In order to measure the maturation of sugars coupled to the Tac luminal domain, cells were lysed in lysis buffer [PBS containing 0.5% Triton X-100 and a cocktail of protease inhibitors (20 μg/ml leupeptin, 10 μg/ml aprotinin, 18 μg/ml phenylmethane sulfonyl fluoride and 18 μg/ml iodoacetamide)], then samples were centrifuged for 15 min at 4°C (10,000 g) and the supernatants were collected. Aliquots of cleared lysate was loaded on a nonreducing 10% acrylamide SDS-PAGE gel. Proteins were separated by electrophoresis, transferred to nitrocellulose, followed by immunodetection with 7G7 antibodies and a horseradish peroxidase-coupled anti-mouse IgG (Bio-Rad 170-6516).

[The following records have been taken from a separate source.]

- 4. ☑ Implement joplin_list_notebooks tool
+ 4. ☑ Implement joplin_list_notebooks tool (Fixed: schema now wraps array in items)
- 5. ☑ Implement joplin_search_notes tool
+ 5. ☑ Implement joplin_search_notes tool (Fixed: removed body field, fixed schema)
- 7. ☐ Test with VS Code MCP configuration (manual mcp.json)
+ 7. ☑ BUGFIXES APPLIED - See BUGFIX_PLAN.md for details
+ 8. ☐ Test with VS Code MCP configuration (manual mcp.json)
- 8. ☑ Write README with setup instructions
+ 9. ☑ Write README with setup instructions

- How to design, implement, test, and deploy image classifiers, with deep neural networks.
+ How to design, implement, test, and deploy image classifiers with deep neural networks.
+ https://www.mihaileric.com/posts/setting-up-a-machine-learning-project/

Interactions between transmembrane domains were measured as previously described (Perrin et al., 2015). Briefly, HeLa cells were co-transfected to express the Tac (or a Tac mutant) protein and TM9SF4 was fused to the β-galactosidase. Two days later, cells were lysed and centrifuged as described above, and an aliquot of the cleared lysate was kept to determine the total amount of β-galactosidase activity in each sample. The Tac protein was then immunoprecipitated from the lysate using protein A-agarose beads coated with 7G7 antibodies (10 µg/immunoprecipitation). The co-precipitated β-galactosidase activity, as well as the activity present in the cell lysate, was revealed by the addition of a colorimetric substrate, Chlorophenol Red-β-D-galactopyranoside, and quantified by measuring the absorbance at 600 nm. The immunoprecipitated β-galactosidase was then calculated as a percentage of the total activity in the cellular lysates.

We thank the Bioimaging Core Facility at the University of Geneva Medical School for providing access to confocal microscopy equipment.